Obama examines “what it is that we’ve done to make so many children’s hearts so hard”, when he returns to Chicago’s ‘decaying’ South Side, and contemplates “what collectively we might do to right their moral compass”. Dreams From My Father stands apart from the other memoirs, of course, because of Obama’s faultless ability to step always from the personal to a larger vision. He’s the one who says to us, yes, maybe there is a way we can move forward together, find a new form of authority, a moral compass to serve our crazy, upside-down lives. “This new president … doesn’t just speak for his people,” Zadie Smith said in a lecture at the New York Public Library last December. “He can speak them. It is a disorienting talent in a president, we’re so unused to it.” She was speaking in part about being born between – specifically being born to parents of different races – into that crazy world where the old voices of certainty, the uni-vocal authorities, have so palpably failed us. She was also reflecting on the multi-vocal agility of the writer, reminding us that Shakespeare’s great gift began in knowledge of a father who was torn between two singular authorities, between a secret Catholicism, and his work as a Protestant civic official. John Shakespeare could not but equivocate and conceal; it’s what you do when you’re “in a corner”, she says, and can’t be both things at once. His son, in contrast, used the ‘many voiced theatre’ to create a rich gallery of characters through which he could speak many simultaneous truths.

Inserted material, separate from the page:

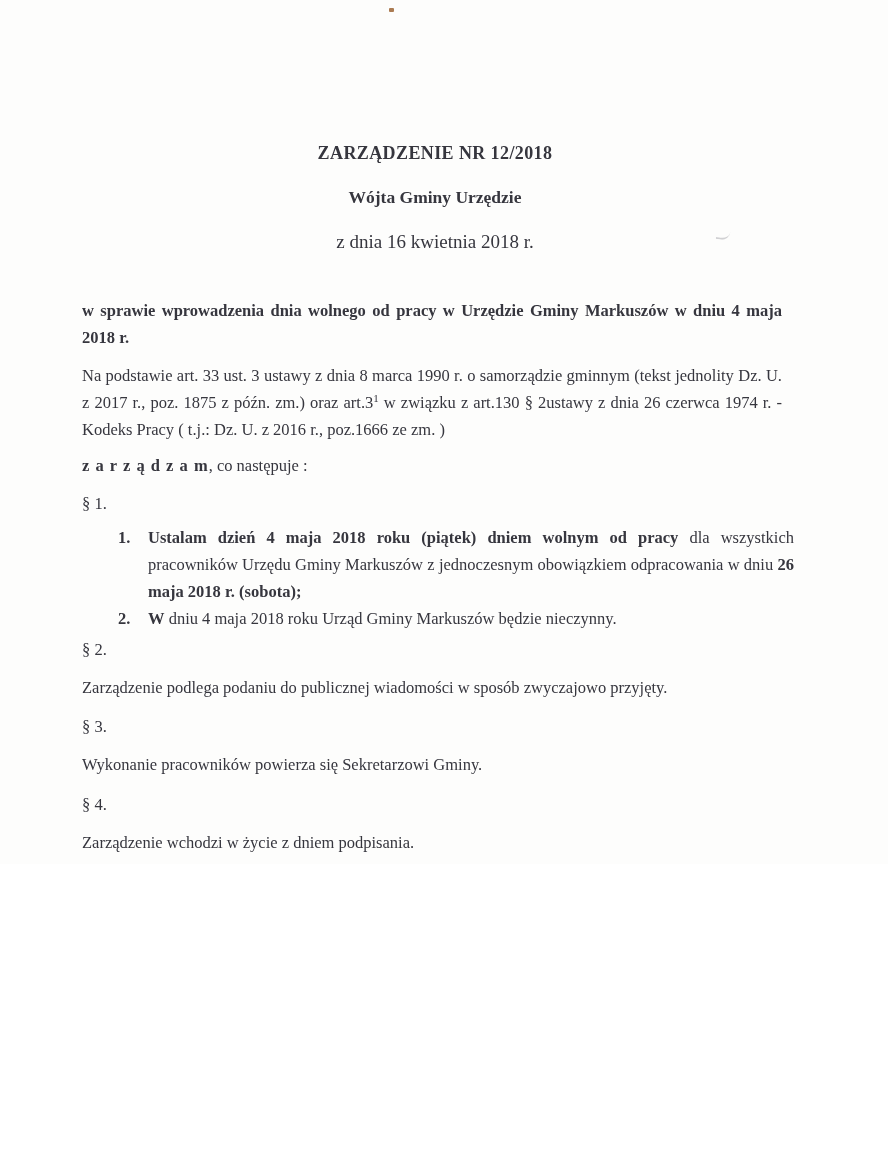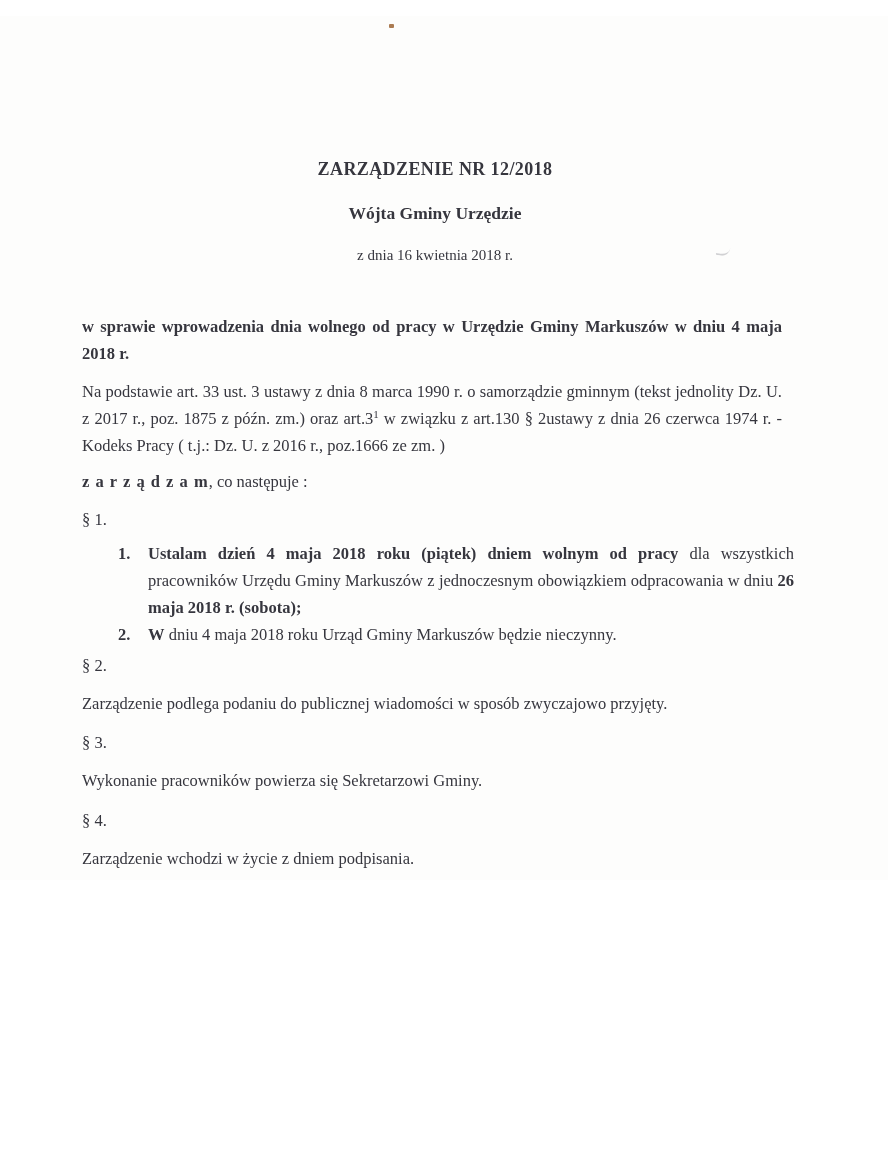"ZARZĄDZENIE NR 12/2018" .page { margin: 16px auto -> 0 auto }
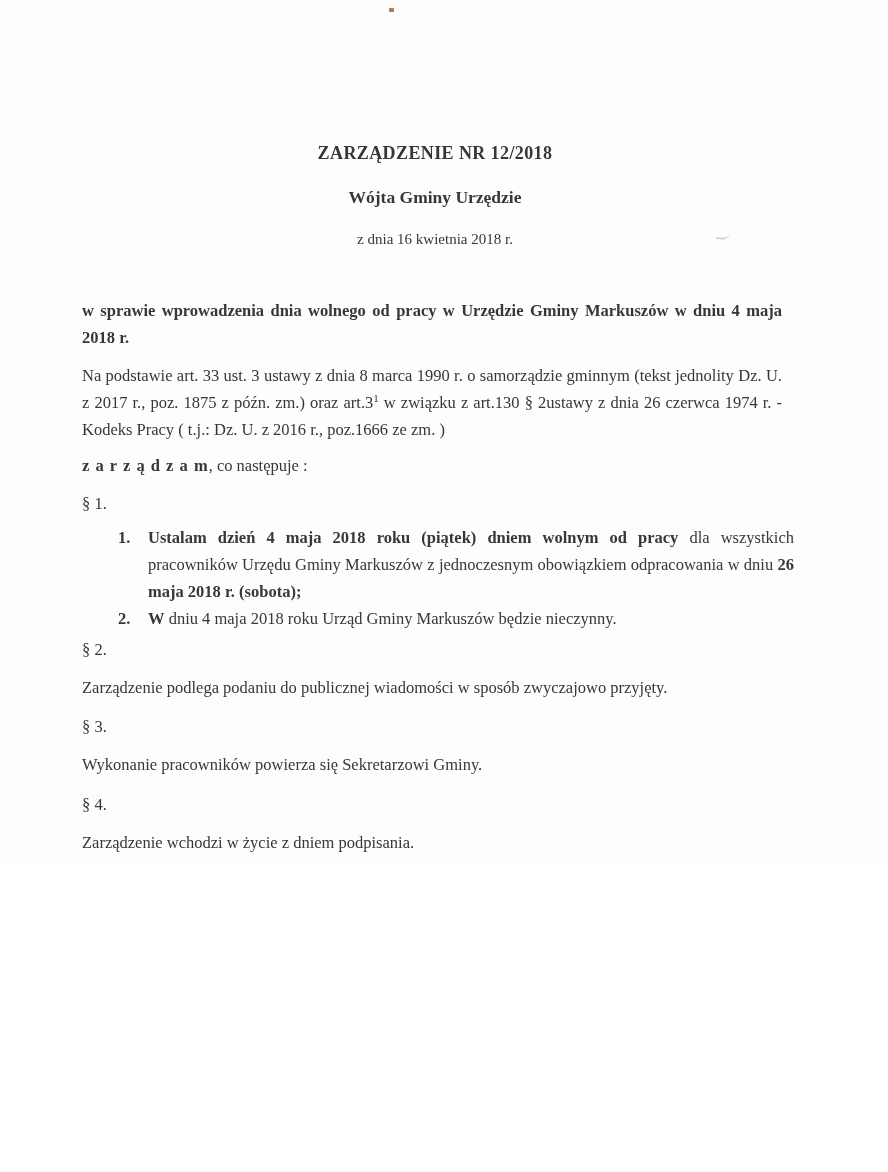"z dnia 16 kwietnia 2018" .title-line3 { font-size: 15px -> 19px }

‘Speaking in tongues’ is a gift the new president also has. Anyone who’s read his memoir will agree with Smith that he displays an “enviable facility for dialogue”, which he puts to good use “animating” a large range of voices, through which he “unpacks” many difficult and obvious things. In a world where most of us have “complicated back-stories” and “messy histories”, it is Obama’s capacity to speak in tongues, she suggests, that has drawn such hope to him. She felt this “with force” on election night – and I felt something similar when tears sprang to my eyes as I watched Air Force One touch down at Heathrow for the G20 in March, remembering that it was from there that he took a cheap flight to Kenya in search of his father. Reading Smith’s essay alongside so much father-writing leads me to add that the dream Obama has come to ‘occupy’ must surely also include the powerful shadow of the lost and longed-for good father. It’s a dangerous place, occupying a collective dream, an unconscious longing that can be as filled with rage as it is with hope. We should be aware of it, and careful of it. For if the new writer-president, father to two girls, paternal but not paternalistic, is indeed speaking to our deepest longings, then he is also vulnerable to our ambivalence and the powerful undercurrents of a dream made from loss.